_TASK DESCRIPTION:_ What is needed is an exact copy of every entry, without the pictures.

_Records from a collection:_
::::::::::

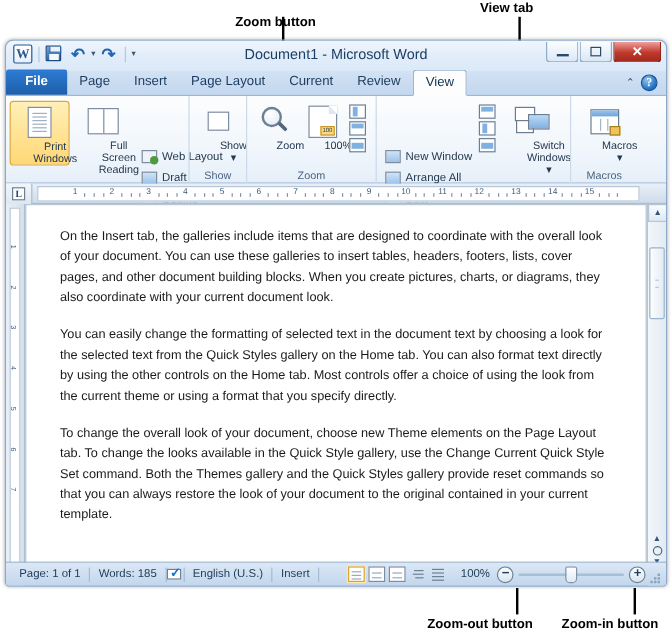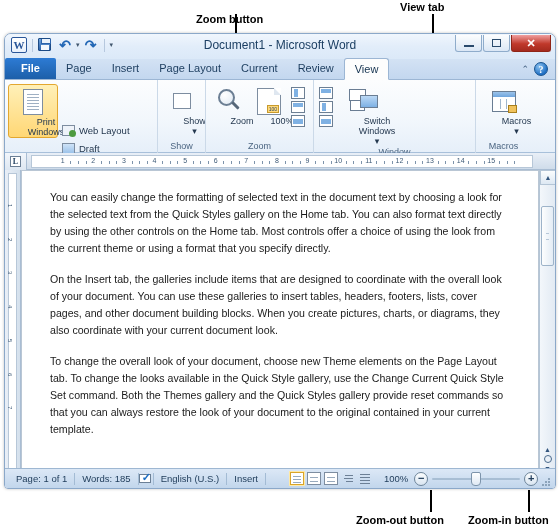--- a/index.html
+++ b/index.html
@@ -494,6 +494,13 @@
             </div>
             <div class="lbl">Print</div>
             <div class="lbl">Windows</div>
+          </div>
+          <div class="big-btn" style="width:56px;">
+            <div class="glyph">
+              <div class="book ico"></div>
+            </div>
+            <div class="lbl">Full Screen</div>
+            <div class="lbl">Reading</div>
           </div>
           <div class="small-col">
             <div class="small-btn">

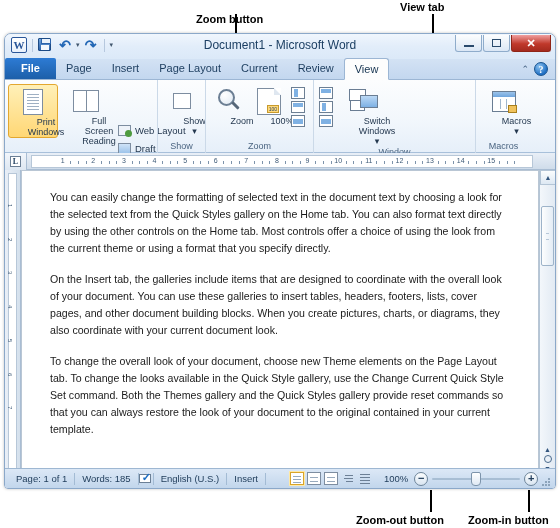--- a/index.html
+++ b/index.html
@@ -562,6 +562,20 @@
 
       <div class="rgroup" style="width:162px;">
         <div class="rgroup-body">
+          <div class="small-col">
+            <div class="small-btn">
+              <span class="mini blue"></span>
+              <span>New Window</span>
+            </div>
+            <div class="small-btn">
+              <span class="mini blue"></span>
+              <span>Arrange All</span>
+            </div>
+            <div class="small-btn">
+              <span class="mini doc"></span>
+              <span>Split</span>
+            </div>
+          </div>
           <div class="icon-col">
             <div class="win-ico b"></div>
             <div class="win-ico a"></div>

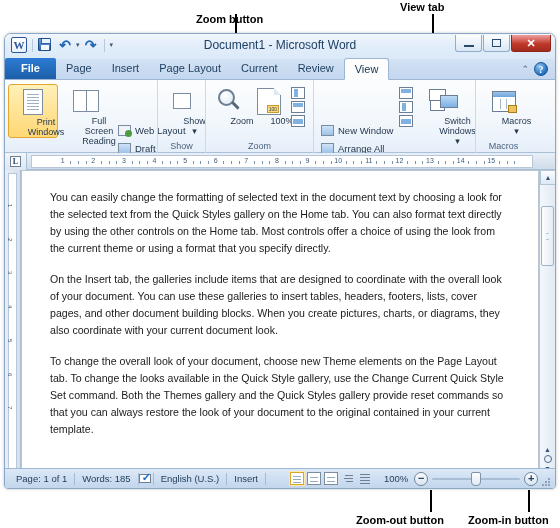--- a/index.html
+++ b/index.html
@@ -698,8 +698,8 @@
       <div id="page-scroll">
         <div id="page">
           <div id="page-inner">
+            <p class="para">On the Insert tab, the galleries include items that are designed to coordinate with the overall look of your document. You can use these galleries to insert tables, headers, footers, lists, cover pages, and other document building blocks. When you create pictures, charts, or diagrams, they also coordinate with your current document look.</p>
             <p class="para">You can easily change the formatting of selected text in the document text by choosing a look for the selected text from the Quick Styles gallery on the Home tab. You can also format text directly by using the other controls on the Home tab. Most controls offer a choice of using the look from the current theme or using a format that you specify directly.</p>
-            <p class="para">On the Insert tab, the galleries include items that are designed to coordinate with the overall look of your document. You can use these galleries to insert tables, headers, footers, lists, cover pages, and other document building blocks. When you create pictures, charts, or diagrams, they also coordinate with your current document look.</p>
             <p class="para">To change the overall look of your document, choose new Theme elements on the Page Layout tab. To change the looks available in the Quick Style gallery, use the Change Current Quick Style Set command. Both the Themes gallery and the Quick Styles gallery provide reset commands so that you can always restore the look of your document to the original contained in your current template.</p>
           </div>
         </div>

::::::::::

_RESULT OF THIS TASK:_
--- a/index.html
+++ b/index.html
@@ -494,6 +494,13 @@
             </div>
             <div class="lbl">Print</div>
             <div class="lbl">Windows</div>
+          </div>
+          <div class="big-btn" style="width:56px;">
+            <div class="glyph">
+              <div class="book ico"></div>
+            </div>
+            <div class="lbl">Full Screen</div>
+            <div class="lbl">Reading</div>
           </div>
           <div class="small-col">
             <div class="small-btn">

--- a/index.html
+++ b/index.html
@@ -562,6 +562,20 @@
 
       <div class="rgroup" style="width:162px;">
         <div class="rgroup-body">
+          <div class="small-col">
+            <div class="small-btn">
+              <span class="mini blue"></span>
+              <span>New Window</span>
+            </div>
+            <div class="small-btn">
+              <span class="mini blue"></span>
+              <span>Arrange All</span>
+            </div>
+            <div class="small-btn">
+              <span class="mini doc"></span>
+              <span>Split</span>
+            </div>
+          </div>
           <div class="icon-col">
             <div class="win-ico b"></div>
             <div class="win-ico a"></div>

--- a/index.html
+++ b/index.html
@@ -698,8 +698,8 @@
       <div id="page-scroll">
         <div id="page">
           <div id="page-inner">
+            <p class="para">On the Insert tab, the galleries include items that are designed to coordinate with the overall look of your document. You can use these galleries to insert tables, headers, footers, lists, cover pages, and other document building blocks. When you create pictures, charts, or diagrams, they also coordinate with your current document look.</p>
             <p class="para">You can easily change the formatting of selected text in the document text by choosing a look for the selected text from the Quick Styles gallery on the Home tab. You can also format text directly by using the other controls on the Home tab. Most controls offer a choice of using the look from the current theme or using a format that you specify directly.</p>
-            <p class="para">On the Insert tab, the galleries include items that are designed to coordinate with the overall look of your document. You can use these galleries to insert tables, headers, footers, lists, cover pages, and other document building blocks. When you create pictures, charts, or diagrams, they also coordinate with your current document look.</p>
             <p class="para">To change the overall look of your document, choose new Theme elements on the Page Layout tab. To change the looks available in the Quick Style gallery, use the Change Current Quick Style Set command. Both the Themes gallery and the Quick Styles gallery provide reset commands so that you can always restore the look of your document to the original contained in your current template.</p>
           </div>
         </div>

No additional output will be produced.